Un an plus tard, l'adolescent est devenu le maître d'un empire qui s'étend de Londres jusqu'à l'Afrique, et de l'Espagne jusqu'à Jérusalem. Mais dans l'ombre de l'Empereur, Néron continue d'écrire. Plus que jamais il a besoin de faire se refléter dans un miroir complaisant, les événements majeurs de Rome et de sa vie intime. Y paraissent tous les visages qui le fascinent, celui de sa mère Agrippine, passionnément haïe, de Sénèque, le maître ambigu, de Burrhus, d'Octavie, de Britannicus... Y flamboient les amours, les fêtes somptueuses, les succès scéniques d'un homme fou de beauté. Y passent aussi, comme de grandes ombres, les déceptions, les amitiés trahies, l'agonie des conspirateurs et les fumées du grand incendie de Rome.

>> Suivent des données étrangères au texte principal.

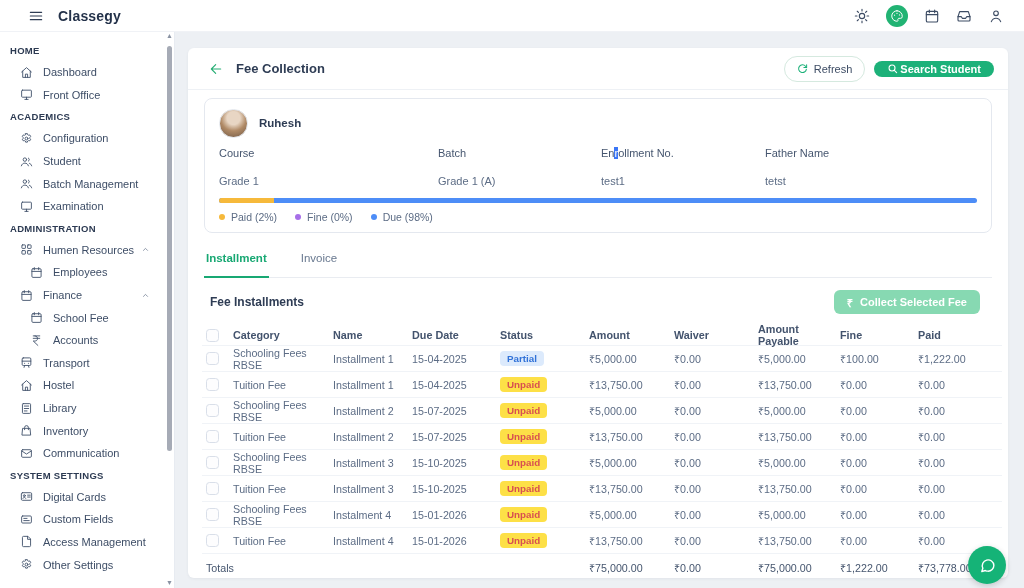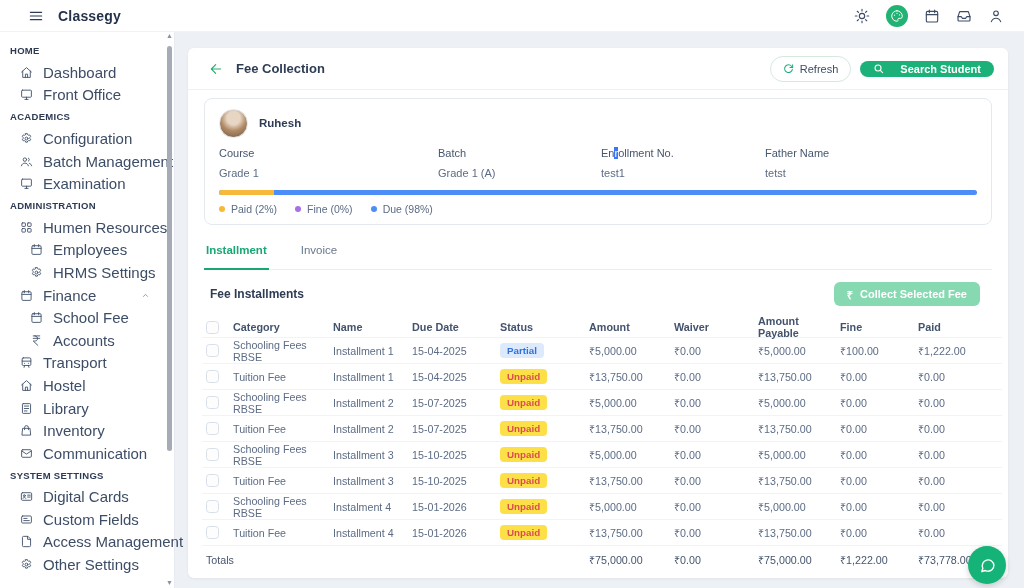--- a/index.html
+++ b/index.html
@@ -18,7 +18,7 @@
   .sb-item, .sb-subitem { height:22.6px; display:flex; align-items:center; padding-left:20px; cursor:pointer; color:#3d4d66;}
   .sb-subitem { padding-left:30px;}
   .sb-ic { width:13px; height:13px; margin-right:10px; flex:0 0 13px; color:#44546d;}
-  .sb-lb { font-size:15px; color:#3d4d66; white-space:nowrap;text-align:center;}
+  .sb-lb { font-size:11px; color:#3d4d66; white-space:nowrap;text-align:center;}
   .sb-caret { width:9px; height:9px; margin-left:auto; margin-right:24px; color:#55657e;}
   .side-scroll-thumb { position:absolute; top:14px; right:2px; width:5px; height:405px; background:#a6abb6; border-radius:3px;}
   .side-scroll-up,.side-scroll-down{ position:absolute; right:1px; font-size:7px; color:#8a93a3;}

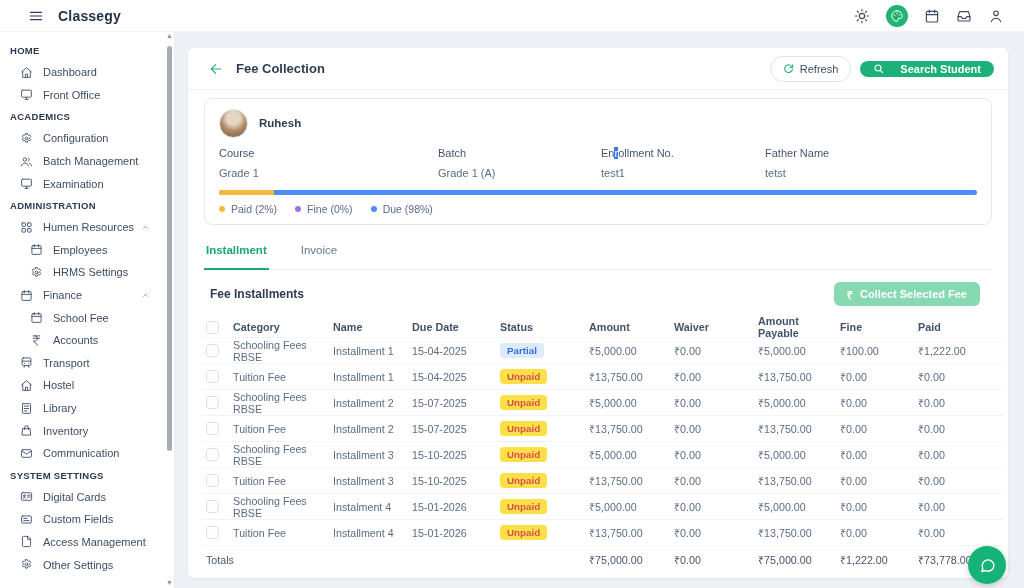--- a/index.html
+++ b/index.html
@@ -33,7 +33,7 @@
   .hdr-actions { margin-left:auto; display:flex; gap:9px; align-items:center;}
   .btn-refresh { height:23px; display:flex; align-items:center; gap:6px; padding:12px 12px; background:#fff; border:1px solid #d5e9df; border-radius:13px; font-size:11px; color:#3d4c64; cursor:pointer; font-family:inherit;}
   .btn-refresh .bic { width:11px; height:11px; color:#1cb179;}
-  .btn-search { height:16px; display:flex; align-items:center; gap:16px; padding:0 13px; background:#1cb179; border:none; border-radius:13px; font-size:11px; font-weight:600; color:#fff; cursor:pointer; font-family:inherit;}
+  .btn-search { height:16px; display:flex; align-items:center; gap:2px; padding:0 13px; background:#1cb179; border:none; border-radius:13px; font-size:11px; font-weight:600; color:#fff; cursor:pointer; font-family:inherit;}
   .btn-search .bic { width:11px; height:11px; color:#fff;}
 
   .student-box { margin:8px 16px 0; border:1px solid #e4e8ef; border-radius:8px; padding:9px 14px 9px;}

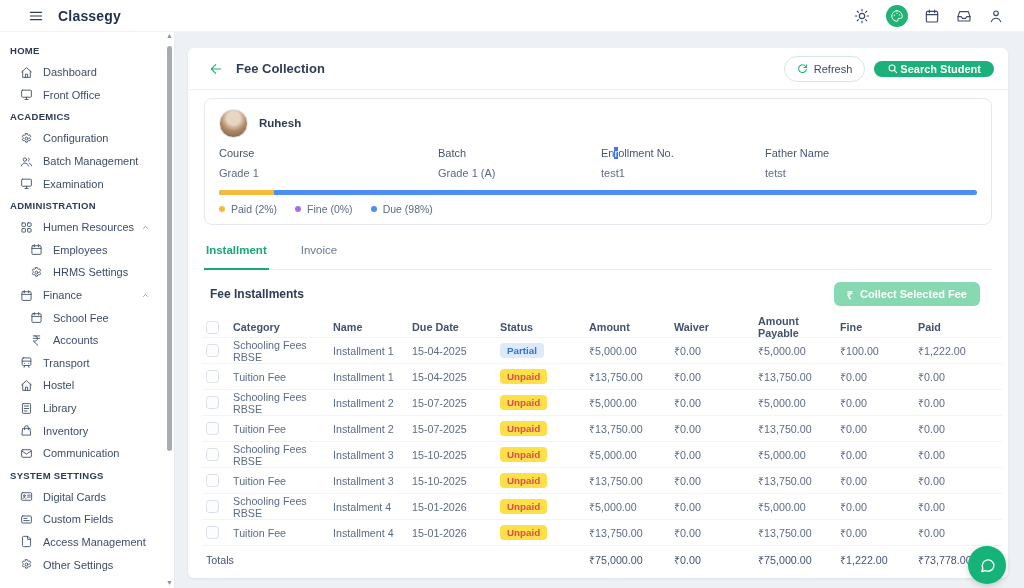--- a/index.html
+++ b/index.html
@@ -164,6 +164,16 @@
             <path d="M15.5 5.7a3.2 3.2 0 010 5.6M17.5 15.4c2 .7 3.3 2.2 4 4.6"></path>
           </svg>
         </span>
+        <span class="sb-lb">Student</span>
+      </div>
+      <div class="sb-item">
+        <span class="sb-ic">
+          <svg viewBox="0 0 24 24" fill="none" stroke="currentColor" stroke-width="1.7" stroke-linecap="round" stroke-linejoin="round">
+            <circle cx="9" cy="8.5" r="3.2"></circle>
+            <path d="M2.5 20c1-3.4 3.4-5 6.5-5s5.5 1.6 6.5 5"></path>
+            <path d="M15.5 5.7a3.2 3.2 0 010 5.6M17.5 15.4c2 .7 3.3 2.2 4 4.6"></path>
+          </svg>
+        </span>
         <span class="sb-lb">Batch Management</span>
       </div>
       <div class="sb-item">

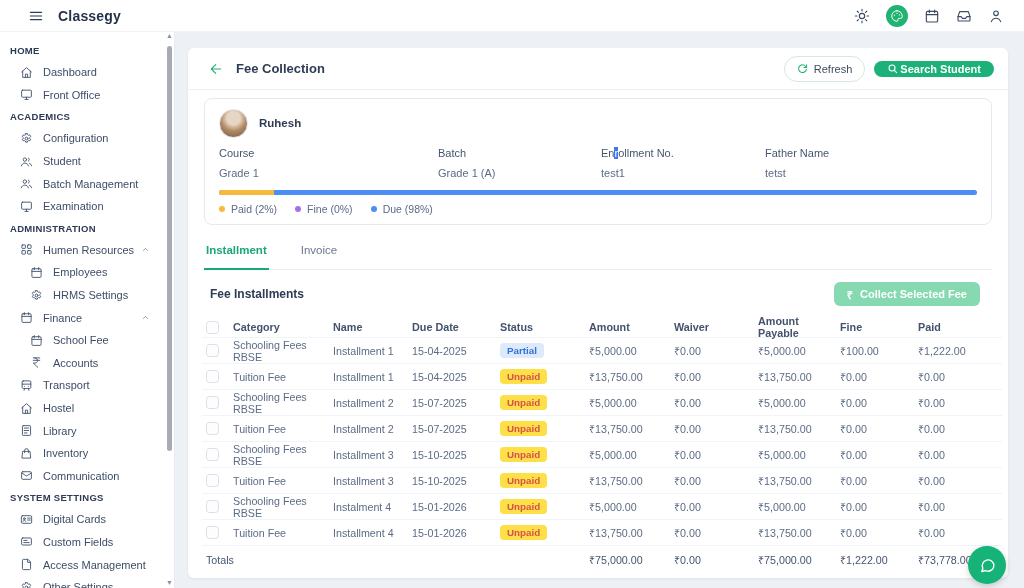--- a/index.html
+++ b/index.html
@@ -42,7 +42,7 @@
   .student-name { font-size:11.5px; font-weight:700; color:#2e3c54;}
   .fields { display:grid; grid-template-columns:219px 163px 164px 1fr; margin-top:9px;}
   .f-label { font-size:11px; color:#46566f;}
-  .f-value { font-size:11px; color:#5c6c85; margin-top:8px;}
+  .f-value { font-size:11px; color:#5c6c85; margin-top:16px;}
   .sel-char { background:#3b76f6; color:#fff;}
   .progress { margin-top:11px; height:5px; border-radius:3px; background:#4d8df7; overflow:hidden; display:flex;}
   .progress-paid { height:100%; background:#f6b93b;}

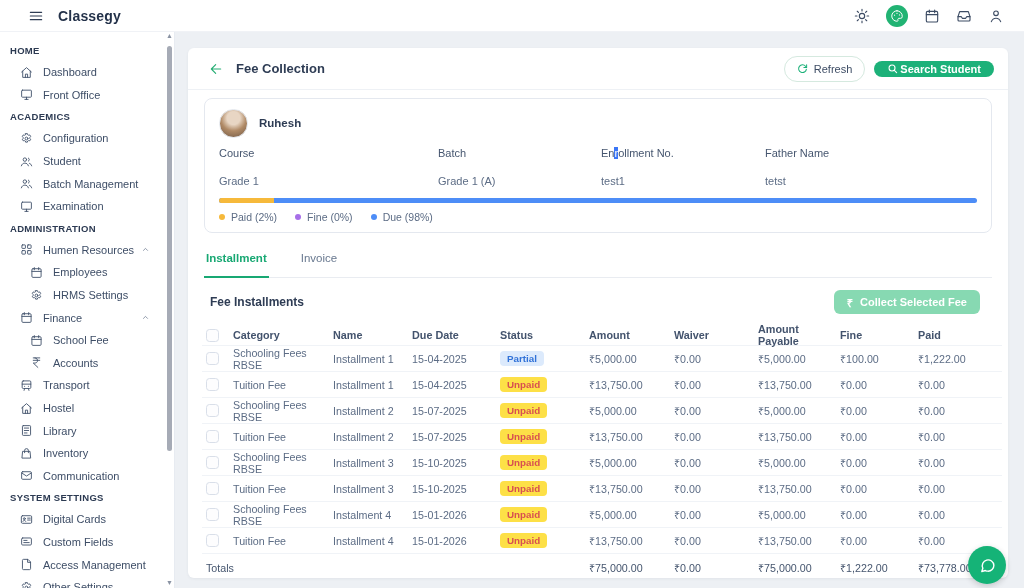--- a/index.html
+++ b/index.html
@@ -211,15 +211,6 @@
         </span>
         <span class="sb-lb">Employees</span>
       </div>
-      <div class="sb-subitem">
-        <span class="sb-ic">
-          <svg viewBox="0 0 24 24" fill="none" stroke="currentColor" stroke-width="1.7" stroke-linecap="round" stroke-linejoin="round">
-            <path d="M10.3 3h3.4l.5 2.1a7 7 0 011.8 1l2-.7 1.7 2.9-1.5 1.5a7 7 0 010 2.1l1.5 1.5-1.7 2.9-2-.7a7 7 0 01-1.8 1l-.5 2.1h-3.4l-.5-2.1a7 7 0 01-1.8-1l-2 .7-1.7-2.9 1.5-1.5a7 7 0 010-2.1L4.3 8.3 6 5.4l2 .7a7 7 0 011.8-1z"></path>
-            <circle cx="12" cy="12" r="2.6"></circle>
-          </svg>
-        </span>
-        <span class="sb-lb">HRMS Settings</span>
-      </div>
       <div class="sb-item">
         <span class="sb-ic">
           <svg viewBox="0 0 24 24" fill="none" stroke="currentColor" stroke-width="1.7" stroke-linecap="round" stroke-linejoin="round">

Ce journal est le récit de la lutte engagée, contre la laideur deu monde, par un garçon de seize ans qui a osé se reconnaître poète, et qui mettra toutes les forces de l'Empire au service de sa passion pour la beauté. Le peuple, qui l'acclame, voit en lui un dieu ; l'aristocratie, indignée, une monstruosité de la nature, dont il faut débarrasser Rome... Longtemps, le feu couve, puis les complots éclatent, se multiplient jusqu'au grand embrasement qui dresse, contre l'Empereur, les légions des provinces.
Contraint au suicide, Néron emporte son rêve dans les espaces d'une autre vie.